While the E-Z Pop Popcorn brand faded from memory, Jiffy Pop continued to expand, including a national television commercial campaign started in 1967 with a live-action genie granting children’s wishes for Jiffy Pop Popcorn by sharing the magic spell slogan: “Jiffy Pop! Jiffy Pop! The magic treat! As much fun to make as it is to eat!”
A decade later, magician Harry Blackstone Jr. stepped in for a similar TV commercial campaign in 1976, following the death of his magician father Harry Blackstone Sr., who had been the TV commercial cereal spokesman for Post Toasties and Post Sugar Crisp.
Today, the Jiffy Pop brand is still sold and manufactured under the Conagra manufacturing brand, which also owns the Orville Redenbacher brand.
A stately reminder local structure remains reminding of the popping innovative success of chemist Frederick C. Mennen, “who died in March 1991 at the age of 62 at his home in Long Beach, Ind.” according to his New York Times obituary published March 22, 1991. The obit continues with, “in 1977 he received a patent for his invention of an instrument for detecting gonorrhea and his survivors include his wife, Rosemary, three daughters and a sister.”
An imposing rock and stone Swiss chalet family home just north of Michigan City in Long Beach, where Mennen died, still stands at Stop 27.
Neighbors in the area over the years have attached a fascinating “added history” to the home such as follows: “This house was one of the ‘Century of Progress’ homes in Chicago, and like the several homes in Beverly Shores that were also ‘Century of Progress’ homes, it was bought after the World’s Fair and then shipped across the lake on a Barge/Raft to its present location.”
Another version of the house’s origin is relayed as: “This chalet was purchased in Europe, dismantled and brought here and rebuilt, with claims that neighbors knew relatives or contractors ‘who worked on it.’ “
Despite the fun and fascinating lore, family member Deborah Mennen, who now owns the house, clarifies: “It’s my house and we’ve gone through all of these stories, and I have been told it was built on-site. We have the original blueprints. I don’t doubt that parts of the house were imported. But I can’t see dismantling the bricks and cement walls and sending them over from Europe.”

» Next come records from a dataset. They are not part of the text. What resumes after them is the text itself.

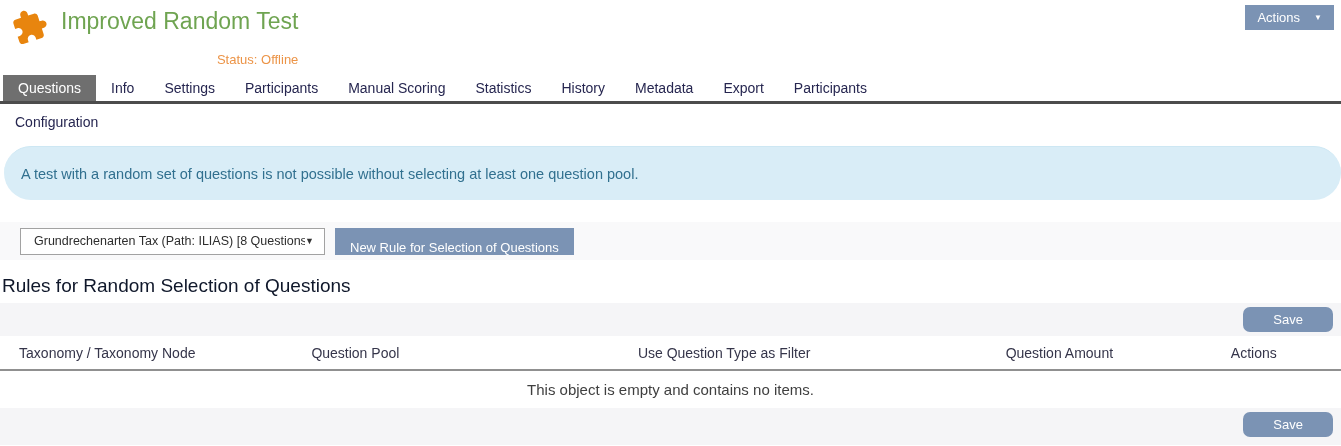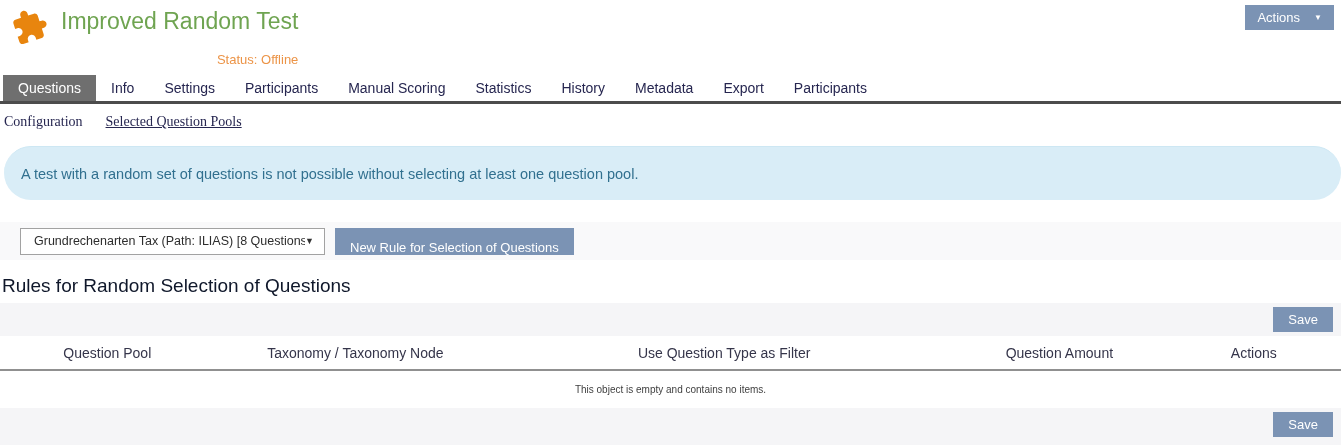--- a/index.html
+++ b/index.html
@@ -24,7 +24,7 @@
          cursor:pointer; white-space:nowrap; }
   .tab.active { background:#6f6f6f; color:#ffffff; margin-left:3px;margin-top:36px; }
 
-  .subtabs { padding:10px 0 0 4px; height:29px; display:flex; gap:23px;font-family:Liberation Serif, serif; }
+  .subtabs { padding:10px 0 0 15px; height:29px; display:flex; gap:23px; }
   .subtab { font-size:14px; color:#262650; cursor:pointer; }
   .subtab.underlined { text-decoration:underline; }
 

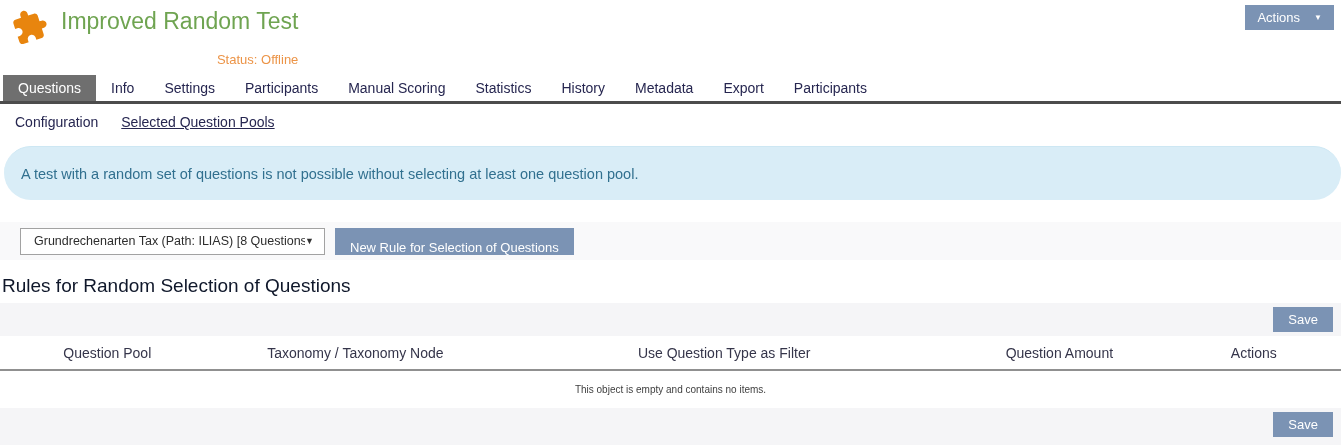--- a/index.html
+++ b/index.html
@@ -89,7 +89,6 @@
 
 <div class="subtabs">
   <div class="subtab">Configuration</div>
-  <div class="subtab underlined">Selected Question Pools</div>
 </div>
 
 <div class="infobox">

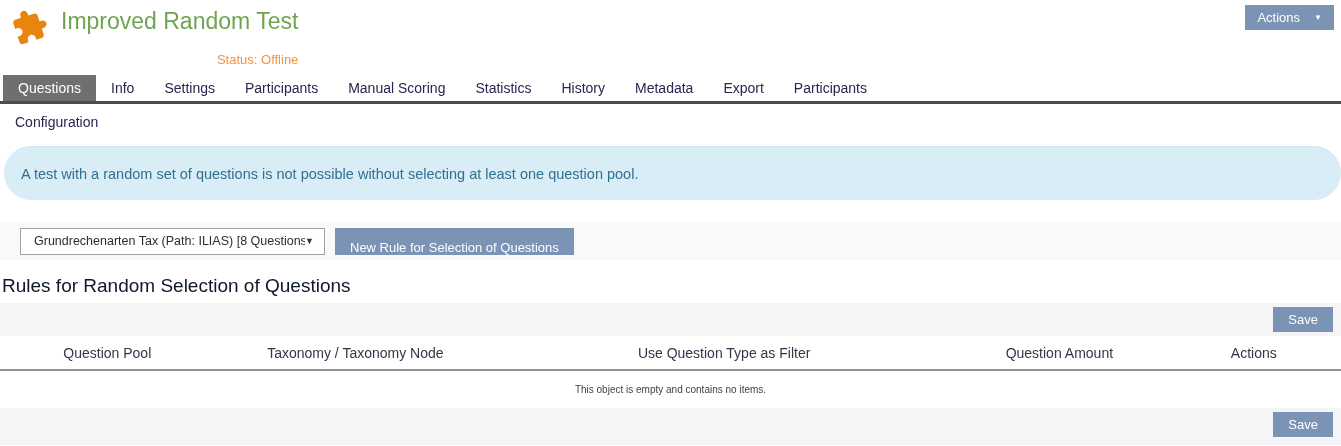--- a/index.html
+++ b/index.html
@@ -47,7 +47,7 @@
   .rules-title { margin:15px 0 0 2px; height:26px; font-size:19px; color:#0f172a;
                  font-weight:400; }
   .graybar { margin-top:2px; height:33px; background:#f5f5f7; position:relative; }
-  .save-btn { position:absolute; top:4px; right:8px; height:25px; padding:0 15px; }
+  .save-btn { position:absolute; top:4px; right:8px; height:25px; padding:0 30px;border-radius:7px; }
   .thead { height:35px; display:flex; align-items:center; border-bottom:2px solid #909090; }
   .th { font-size:14px; color:#35354a; text-align:center; }
   .th:nth-child(1){ width:16%; } .th:nth-child(2){ width:21%; }

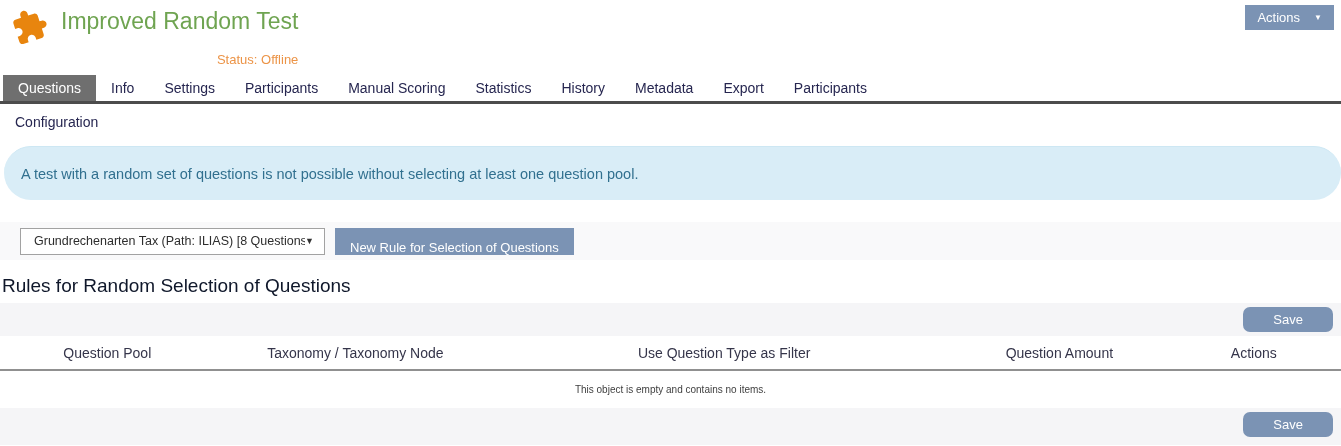--- a/index.html
+++ b/index.html
@@ -110,8 +110,8 @@
 </div>
 
 <div class="thead">
+  <div class="th">Taxonomy / Taxonomy Node</div>
   <div class="th">Question Pool</div>
-  <div class="th">Taxonomy / Taxonomy Node</div>
   <div class="th">Use Question Type as Filter</div>
   <div class="th">Question Amount</div>
   <div class="th">Actions</div>

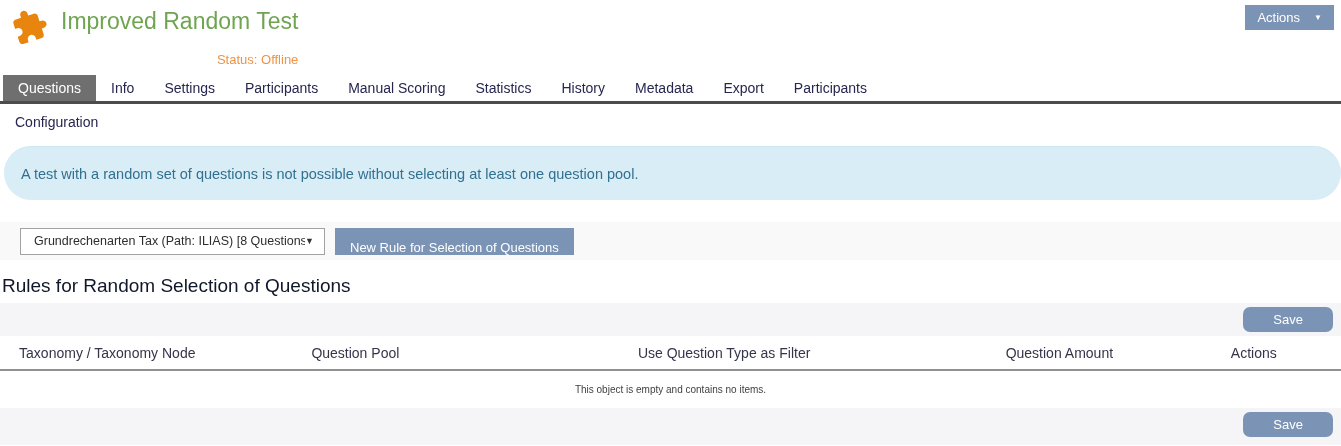--- a/index.html
+++ b/index.html
@@ -54,7 +54,7 @@
   .th:nth-child(3){ width:34%; } .th:nth-child(4){ width:16%; }
   .th:nth-child(5){ width:13%; }
   .empty-row { height:37px; display:flex; align-items:center; justify-content:center;
-               font-size:10px; color:#3f3f3f; }
+               font-size:15px; color:#3f3f3f; }
   .graybar.bottom { margin-top:0; height:37px; }
 </style>
 </head>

A 1968 Jiffy Pop Popcorn recipe card kept among the files from my late Auntie Lilly with many recipes in our farm pantry provides the simple ingredients and directions for a “sweet golden popcorn star” perfect for serving up and sharing at Oscar viewing parties.
Columnist Philip Potempa has published four cookbooks and is the director of marketing at Theatre at the Center. He can be reached at pmpotempa @comhs.org or mail your questions: From the Farm, PO Box 68, San Pierre, Ind. 46374.

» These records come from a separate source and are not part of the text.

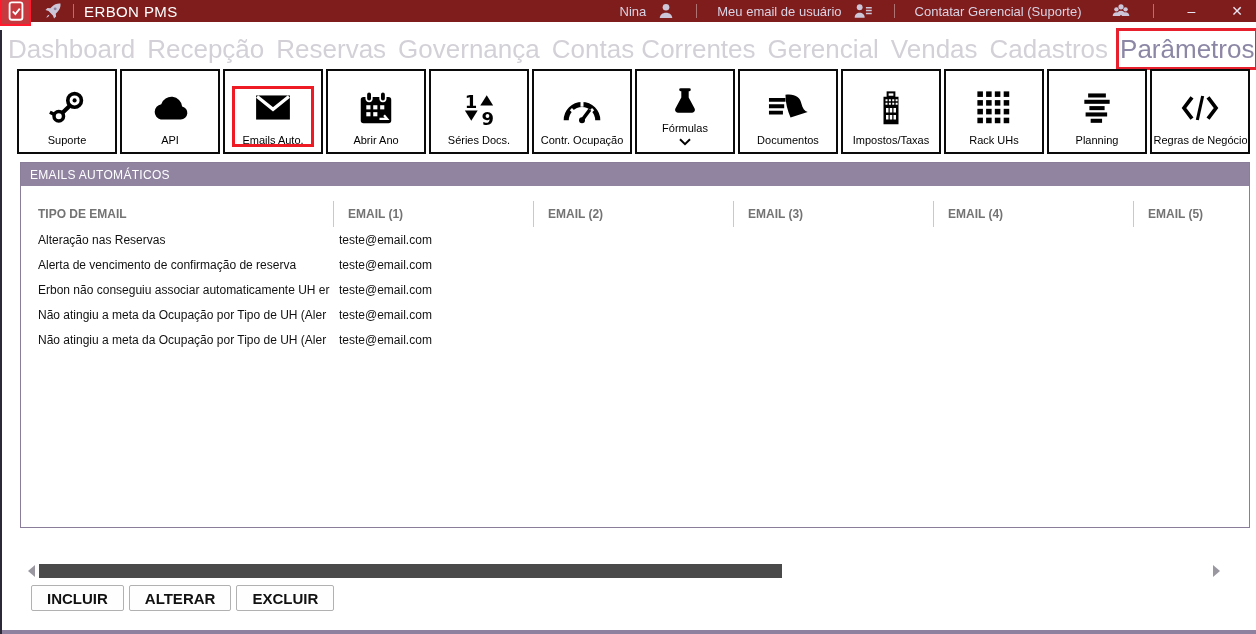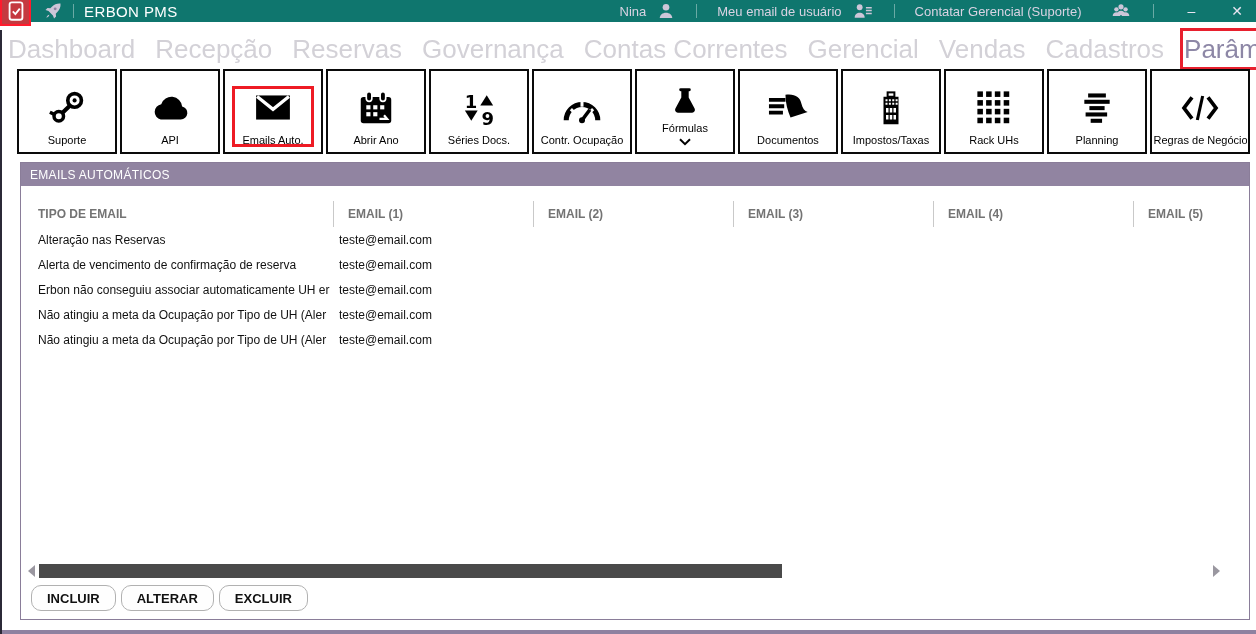--- a/index.html
+++ b/index.html
@@ -11,7 +11,7 @@
   
   .titlebar {
     position:absolute; top:0; left:0; right:0; height:22px;
-    background:#0f766e; display:flex; align-items:center; color:#ded8e8;
+    background:#7f1d1d; display:flex; align-items:center; color:#ded8e8;
   }
   .appicon-box {
     width:31px; height:30px; border:2px solid #ff1b2d; background:#c5393f;

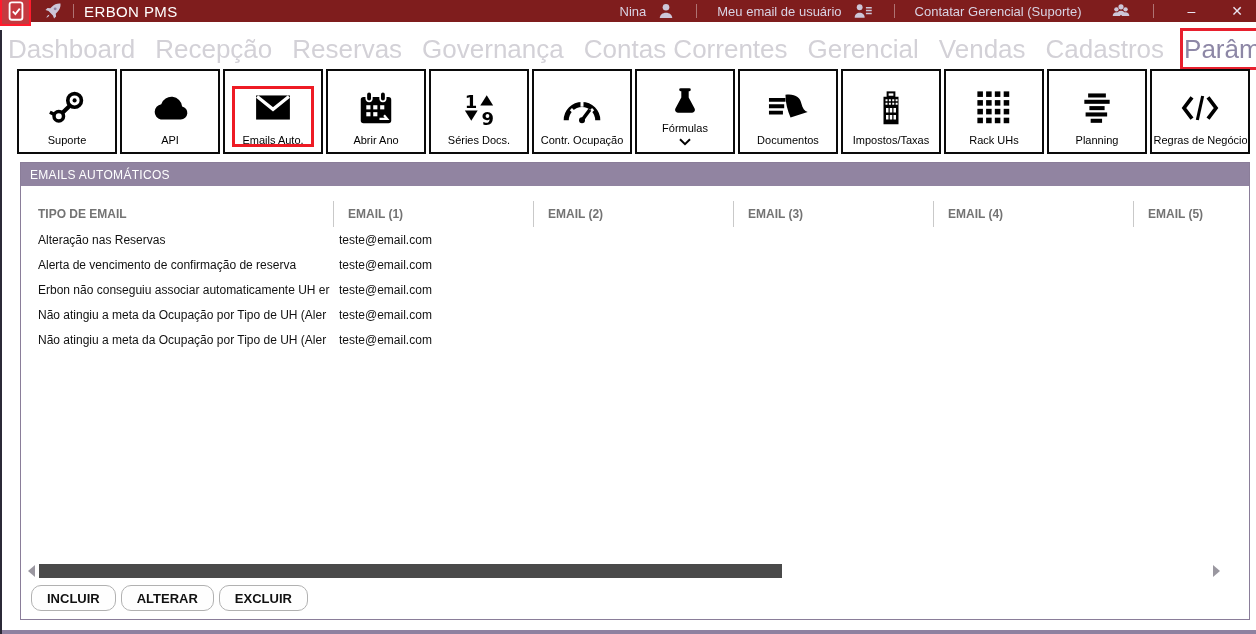--- a/index.html
+++ b/index.html
@@ -27,7 +27,7 @@
   
   .nav {
     position:absolute; top:30px; left:0; right:0; height:37px; background:#fff;
-    display:flex; align-items:center; padding-left:8px; gap:20px;
+    display:flex; align-items:center; padding-left:8px; gap:12px;
     font-size:26px; color:#d3d1d7; white-space:nowrap;
   }
   .nav-item { line-height:34px; }

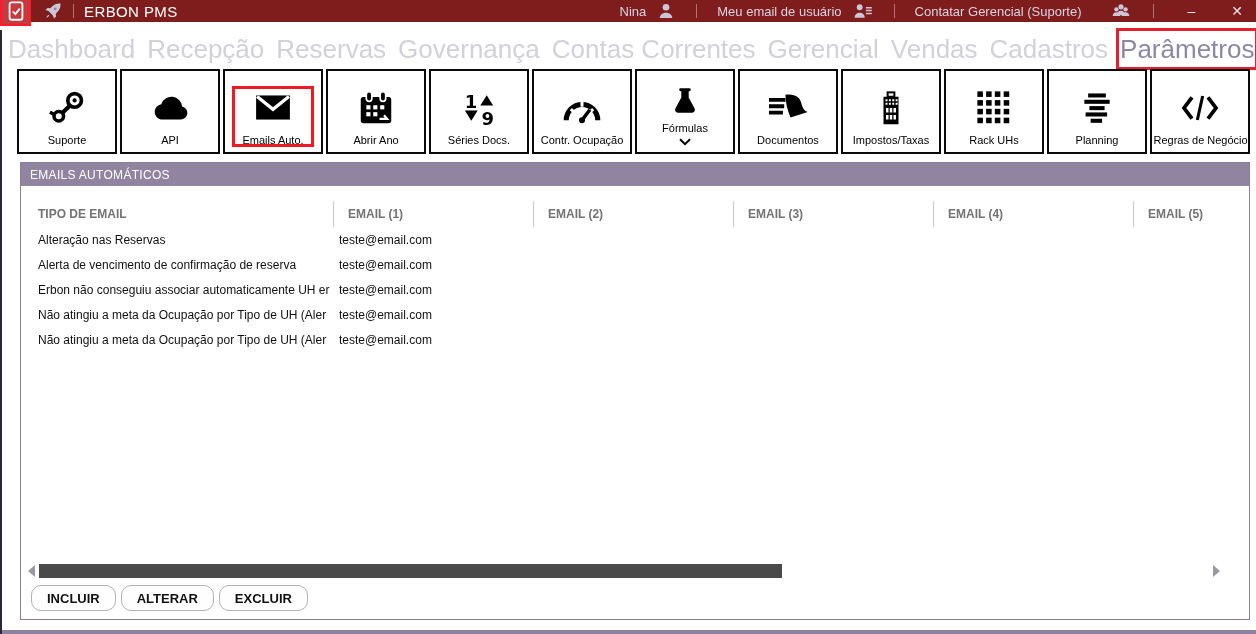--- a/index.html
+++ b/index.html
@@ -46,7 +46,7 @@
   .tb-highlight { position:absolute; left:7px; right:7px; top:15px; bottom:5px; border:3px solid #ee1b24; pointer-events:none; }
   
   .panel {
-    position:absolute; left:20px; top:162px; width:1230px; height:458px;
+    position:absolute; left:20px; top:162px; width:1230px; height:366px;
     border:1px solid #8a7d99; background:#fff;
   }
   .panel-header {

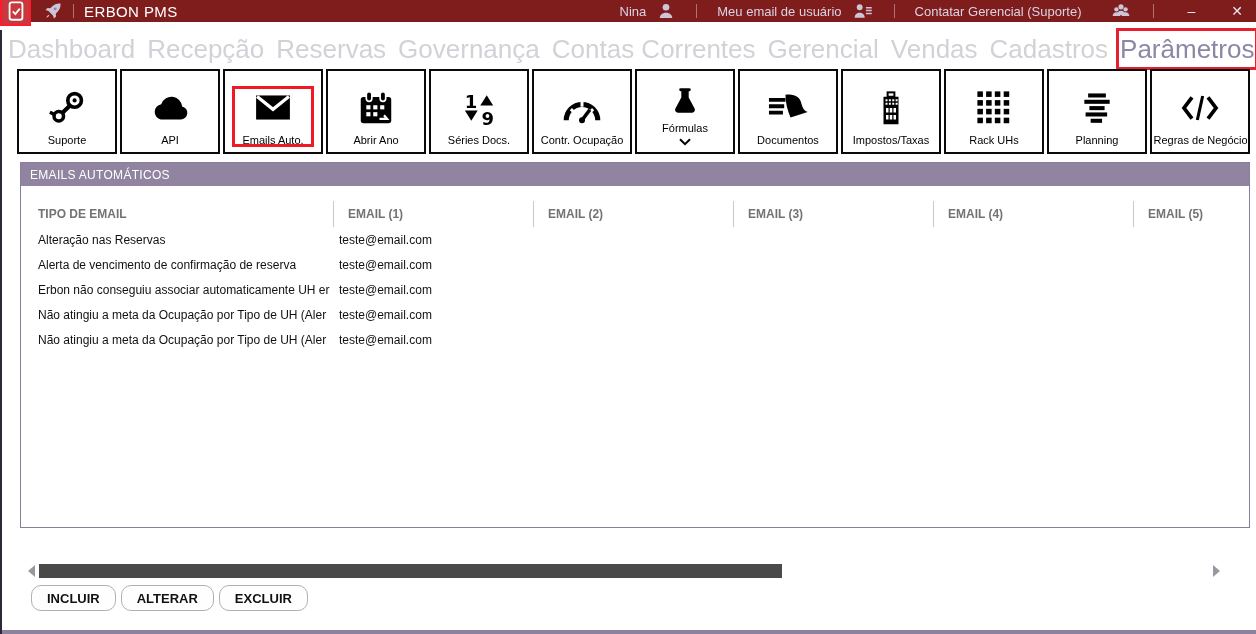--- a/index.html
+++ b/index.html
@@ -81,8 +81,8 @@
   
   .panel-buttons { position:absolute; top:422px; left:10px; display:flex; gap:5px; }
   .pbtn {
-    height:26px; padding:0 15px; background:#fefefe; border:1px solid #b1b1b1; border-radius:10px;
-    font-family:inherit; font-size:13px; font-weight:bold; color:#111;
+    height:26px; padding:0 15px; background:#fefefe; border:1px solid #b1b1b1; border-radius:2px;
+    font-family:inherit; font-size:15px; font-weight:bold; color:#111;
     display:flex; align-items:center; cursor:pointer;
   }
   .bottom-strip { position:absolute; left:0; right:0; bottom:0; height:4px; background:#8e81a0; }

Jiffy Pop Popcorn Sweet Golden Star
Makes 7 servings
1 package Jiffy Pop Popcorn
2/3 cup light corn syrup
2 drops yellow food coloring
2/3 cup sugar
2 tablespoons butter or margarine
1 teaspoon vanilla
Red or black licorice whips for decorating
Directions:
1. Pop popcorn according to package directions.
2. Put into greased large kettle.
3. Mix corn syrup, food coloring and sugar together and heat, stirring occasionally, until sugar dissolves.
4. Add butter and continue to heat and stir until butter has melted. Add vanilla.
5. Pour liquid over popcorn and mix well. Heat gently for 3 to 5 minutes until popcorn mixture clings together when stirred. Shape as star or as desired.
6. Decorate or outline star with licorice whips if desired.